# BDG's Theater



## bigdady1955 (Feb 27, 2009)

Hey everybody, I've had a thread in the "Theater Build" section for some time, and thought I'd post my HT in this section for those who are only interested in completed theaters and don't visit the other forum. The project began in early March and was completed in early April 2009.


































































Thanx for viewing
BDG


----------



## eugovector (Sep 4, 2006)

Looks great Where's your center? Acoustically transparent screen or under the screen?


----------



## bigdady1955 (Feb 27, 2009)

Thanx for the feedback Marshall. The center is in the console. The doors are covered with acoustically transparent material. I've attached a couple of pics.


----------



## eugovector (Sep 4, 2006)

I thought that might be the case. Looks good.


----------



## bigdady1955 (Feb 27, 2009)

eugovector said:


> I thought that might be the case. Looks good.


Thanx again...

BDG


----------



## dradius (Sep 10, 2008)

WOW. This is really nice man. Can't believe you started in March and were finished in April.


----------



## bigdady1955 (Feb 27, 2009)

dradius said:


> WOW. This is really nice man. Can't believe you started in March and were finished in April.
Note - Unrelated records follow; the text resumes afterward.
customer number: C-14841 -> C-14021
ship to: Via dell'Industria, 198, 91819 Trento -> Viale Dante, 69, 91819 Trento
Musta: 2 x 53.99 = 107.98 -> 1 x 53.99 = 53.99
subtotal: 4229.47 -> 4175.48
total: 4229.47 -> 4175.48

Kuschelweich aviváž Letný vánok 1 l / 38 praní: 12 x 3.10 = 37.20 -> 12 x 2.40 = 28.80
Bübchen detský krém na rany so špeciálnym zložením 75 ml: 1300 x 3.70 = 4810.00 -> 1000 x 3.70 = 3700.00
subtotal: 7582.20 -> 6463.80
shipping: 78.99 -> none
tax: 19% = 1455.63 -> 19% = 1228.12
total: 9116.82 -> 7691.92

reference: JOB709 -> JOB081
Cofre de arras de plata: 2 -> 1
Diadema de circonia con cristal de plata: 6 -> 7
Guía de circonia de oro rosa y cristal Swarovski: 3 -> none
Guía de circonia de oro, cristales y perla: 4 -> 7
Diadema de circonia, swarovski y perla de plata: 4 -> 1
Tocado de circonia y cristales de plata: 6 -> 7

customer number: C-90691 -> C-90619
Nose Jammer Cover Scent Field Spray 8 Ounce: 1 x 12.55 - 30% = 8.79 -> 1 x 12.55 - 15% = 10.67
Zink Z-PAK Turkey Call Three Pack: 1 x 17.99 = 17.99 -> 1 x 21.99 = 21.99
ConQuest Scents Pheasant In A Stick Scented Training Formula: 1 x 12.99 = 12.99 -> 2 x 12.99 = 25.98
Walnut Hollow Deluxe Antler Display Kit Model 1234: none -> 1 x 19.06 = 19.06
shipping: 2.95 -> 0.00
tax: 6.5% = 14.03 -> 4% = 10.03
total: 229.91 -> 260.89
Thanx for the kind comments Dradius. Bear in mind that this was not a DIY or it would have taken me 20 years lol. The theater was put together by a team that specialize in HT, so this is why they were able to finish so quickly.

BDG


----------



## dradius (Sep 10, 2008)

yeah, I assumed there probably wasn't a whole lot of DIY going on there  either way, it looks like a great HT and I hope you enjoy it.


----------